Alas – no alas, no story – the young woman is not human – she is a girl from the world of the sea – of the waves – of the foam – and Oblivion is the rule for the human being who meets a wavy woman.
So, when she went back home to ask her father for the right to marry this man for whom she would give everything – he, the human, forgot and he left. He leaves to marry his human fiancée and Undine, the daughter of the waves, conceives a despair that makes the sea howl.

So, you see that you know it? The most famous version comes from Andersen’s tale, The Little Mermaid, and Disney has made a version of it. I won – I say that, … like that – but I won. It was cheated ? No.

It is originally a German tale from the Romantic period (you have to be romantic to walk away in a horrible story like this), written in 1811 by Friederich de la Motte-Fouqué. In his story Undine is a water genius, and the boy is the knight Huldebrand. By marrying him, Undine would regain her soul. She needs the powerful and absolute love of a man to finally realize herself and obviously this will be problematic. All the great images of romanticism are condensed in this tiny book, this tiny tale: the metamorphoses of nature, oblivion, constancy or inconstancy, total love – and it was a success that was quickly adapted for the Opera. And this is a show for me.

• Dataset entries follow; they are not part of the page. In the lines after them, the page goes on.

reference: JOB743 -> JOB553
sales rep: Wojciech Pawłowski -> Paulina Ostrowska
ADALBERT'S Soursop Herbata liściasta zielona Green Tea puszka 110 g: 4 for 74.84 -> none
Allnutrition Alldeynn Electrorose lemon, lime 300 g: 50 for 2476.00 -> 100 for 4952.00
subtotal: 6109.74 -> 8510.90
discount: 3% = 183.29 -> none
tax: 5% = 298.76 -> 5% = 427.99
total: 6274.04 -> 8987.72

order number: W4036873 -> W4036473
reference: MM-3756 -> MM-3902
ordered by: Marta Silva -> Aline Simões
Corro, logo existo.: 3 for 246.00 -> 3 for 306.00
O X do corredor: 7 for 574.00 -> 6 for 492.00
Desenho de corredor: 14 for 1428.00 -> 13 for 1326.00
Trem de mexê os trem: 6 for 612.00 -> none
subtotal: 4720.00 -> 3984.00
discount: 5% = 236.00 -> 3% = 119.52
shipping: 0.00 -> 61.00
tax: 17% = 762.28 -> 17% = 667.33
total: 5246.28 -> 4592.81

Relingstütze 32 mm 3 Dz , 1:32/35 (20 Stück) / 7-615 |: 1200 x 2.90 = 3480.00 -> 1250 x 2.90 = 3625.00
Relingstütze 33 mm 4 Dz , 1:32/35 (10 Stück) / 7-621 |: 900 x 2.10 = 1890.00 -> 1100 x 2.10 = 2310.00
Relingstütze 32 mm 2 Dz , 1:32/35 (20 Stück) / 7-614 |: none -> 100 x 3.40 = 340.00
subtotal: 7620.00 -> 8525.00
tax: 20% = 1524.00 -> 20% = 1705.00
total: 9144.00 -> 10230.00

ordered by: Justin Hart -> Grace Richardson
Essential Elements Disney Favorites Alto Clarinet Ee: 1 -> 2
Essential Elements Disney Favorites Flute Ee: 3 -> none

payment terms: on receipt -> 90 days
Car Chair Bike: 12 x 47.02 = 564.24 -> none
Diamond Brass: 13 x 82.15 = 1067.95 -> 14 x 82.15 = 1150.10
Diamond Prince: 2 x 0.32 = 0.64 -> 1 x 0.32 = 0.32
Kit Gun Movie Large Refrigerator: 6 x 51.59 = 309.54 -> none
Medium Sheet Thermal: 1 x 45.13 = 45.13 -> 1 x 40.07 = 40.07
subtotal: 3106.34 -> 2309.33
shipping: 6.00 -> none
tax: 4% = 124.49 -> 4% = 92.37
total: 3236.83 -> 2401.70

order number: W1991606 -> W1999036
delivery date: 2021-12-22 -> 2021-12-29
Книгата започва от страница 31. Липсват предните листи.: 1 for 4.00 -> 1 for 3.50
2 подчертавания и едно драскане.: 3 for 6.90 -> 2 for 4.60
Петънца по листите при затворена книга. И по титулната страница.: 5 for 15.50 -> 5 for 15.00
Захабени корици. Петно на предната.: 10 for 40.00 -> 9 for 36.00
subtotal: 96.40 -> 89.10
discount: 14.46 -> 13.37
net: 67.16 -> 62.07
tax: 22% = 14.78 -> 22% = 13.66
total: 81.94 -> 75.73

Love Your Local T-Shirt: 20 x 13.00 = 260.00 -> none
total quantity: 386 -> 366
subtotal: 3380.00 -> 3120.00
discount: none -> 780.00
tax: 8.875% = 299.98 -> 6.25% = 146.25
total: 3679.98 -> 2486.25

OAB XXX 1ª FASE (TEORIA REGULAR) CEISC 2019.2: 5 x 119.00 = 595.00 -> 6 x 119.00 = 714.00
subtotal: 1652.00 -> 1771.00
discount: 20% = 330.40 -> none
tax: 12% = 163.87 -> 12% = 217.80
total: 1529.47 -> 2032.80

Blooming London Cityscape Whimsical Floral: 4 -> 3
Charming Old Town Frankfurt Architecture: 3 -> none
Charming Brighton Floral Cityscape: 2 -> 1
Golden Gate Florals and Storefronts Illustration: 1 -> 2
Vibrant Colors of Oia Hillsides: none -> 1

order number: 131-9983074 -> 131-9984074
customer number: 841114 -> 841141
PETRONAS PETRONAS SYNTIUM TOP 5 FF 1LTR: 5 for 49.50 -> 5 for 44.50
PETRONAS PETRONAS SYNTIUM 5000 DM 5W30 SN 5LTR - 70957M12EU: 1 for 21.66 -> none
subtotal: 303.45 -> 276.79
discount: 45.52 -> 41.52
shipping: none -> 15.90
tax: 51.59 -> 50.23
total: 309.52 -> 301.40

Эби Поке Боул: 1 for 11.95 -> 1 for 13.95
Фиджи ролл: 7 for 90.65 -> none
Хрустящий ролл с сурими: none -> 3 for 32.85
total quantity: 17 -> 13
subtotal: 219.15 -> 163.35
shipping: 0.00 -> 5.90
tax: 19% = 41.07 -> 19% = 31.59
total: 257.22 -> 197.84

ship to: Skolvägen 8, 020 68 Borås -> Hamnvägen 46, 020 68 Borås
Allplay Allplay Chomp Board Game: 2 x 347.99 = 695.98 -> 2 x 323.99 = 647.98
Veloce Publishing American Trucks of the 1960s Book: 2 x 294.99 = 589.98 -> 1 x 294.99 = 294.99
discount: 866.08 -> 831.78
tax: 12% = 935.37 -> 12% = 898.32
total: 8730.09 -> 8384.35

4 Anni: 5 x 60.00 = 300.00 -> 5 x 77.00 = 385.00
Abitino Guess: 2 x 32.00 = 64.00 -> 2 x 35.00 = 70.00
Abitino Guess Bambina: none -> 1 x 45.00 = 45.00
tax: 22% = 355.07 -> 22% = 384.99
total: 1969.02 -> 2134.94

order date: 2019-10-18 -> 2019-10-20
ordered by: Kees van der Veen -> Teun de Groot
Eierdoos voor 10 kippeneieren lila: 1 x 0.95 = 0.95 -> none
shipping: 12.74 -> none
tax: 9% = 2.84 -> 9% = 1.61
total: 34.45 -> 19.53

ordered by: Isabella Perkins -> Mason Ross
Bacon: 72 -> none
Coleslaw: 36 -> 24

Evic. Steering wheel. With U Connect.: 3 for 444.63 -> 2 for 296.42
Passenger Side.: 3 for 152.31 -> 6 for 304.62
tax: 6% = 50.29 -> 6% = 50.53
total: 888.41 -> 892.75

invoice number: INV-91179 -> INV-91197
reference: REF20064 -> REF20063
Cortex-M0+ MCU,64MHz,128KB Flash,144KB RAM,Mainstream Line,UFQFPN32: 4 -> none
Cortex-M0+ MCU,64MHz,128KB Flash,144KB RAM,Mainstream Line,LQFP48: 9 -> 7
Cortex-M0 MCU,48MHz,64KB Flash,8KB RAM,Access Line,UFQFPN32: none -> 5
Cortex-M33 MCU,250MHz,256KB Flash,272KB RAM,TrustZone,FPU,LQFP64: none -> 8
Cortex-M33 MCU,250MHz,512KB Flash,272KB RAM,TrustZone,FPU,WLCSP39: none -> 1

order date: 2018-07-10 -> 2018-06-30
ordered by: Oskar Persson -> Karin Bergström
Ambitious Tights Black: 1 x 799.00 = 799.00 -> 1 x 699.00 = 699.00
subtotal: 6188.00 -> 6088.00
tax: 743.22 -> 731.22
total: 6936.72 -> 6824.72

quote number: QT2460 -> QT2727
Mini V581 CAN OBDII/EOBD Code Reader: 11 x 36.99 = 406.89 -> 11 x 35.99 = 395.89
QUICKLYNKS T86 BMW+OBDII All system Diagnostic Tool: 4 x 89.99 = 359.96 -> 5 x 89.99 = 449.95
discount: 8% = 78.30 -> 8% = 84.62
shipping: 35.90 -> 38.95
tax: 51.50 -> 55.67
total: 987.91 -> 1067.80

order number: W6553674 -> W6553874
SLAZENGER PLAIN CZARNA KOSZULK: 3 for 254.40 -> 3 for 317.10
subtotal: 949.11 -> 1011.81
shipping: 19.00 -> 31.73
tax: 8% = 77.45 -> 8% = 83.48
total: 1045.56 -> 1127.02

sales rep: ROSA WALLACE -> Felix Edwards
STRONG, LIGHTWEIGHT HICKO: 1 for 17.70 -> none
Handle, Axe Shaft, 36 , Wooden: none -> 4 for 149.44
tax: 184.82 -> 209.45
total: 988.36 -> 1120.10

But it’s not about storytelling or opera that I wanted to talk about today, but about the dance adaptation.
The story of Undine, great classical ballet, is almost as beautiful as the story of the tale.

Evgenia Obraztsova – Ondine – Bolshoï


Here is a ballet, as terrible and beautiful as Swan Lake. It contains everything that is the soul of great ballets.
And it is lost.
Forgotten – overshadowed by other pieces.
Perhaps Andersen’s tale had sunk it?

It took the obstinacy, envy and madness of two men to bring Undine out of the Oblivion into which she had fallen: Makhar Vaziev, a Russian dancer and choreographer, director of the Mariinsky ballet and then of the Bolshoi, who asked Pierre Lacotte to revive Undine in 2006.

Pierre Lacotte is a former dancer and an absolutely unbelievable enthusiast of old ballets that are lost, forgotten, relegated. It took him four years to find everything back – and after four years it was possible to bring Undine back to life, to grace and joy.
Take a look :

This ballet that took up the theme of Undine, was the one created by Jules Perrot in 1843, especially for the dancer Fanny Cerrito, to music by Cesare Pugni in London. The public came out of it amazed.
No longer a baron, but a fisherman – and frankly, what does it matter?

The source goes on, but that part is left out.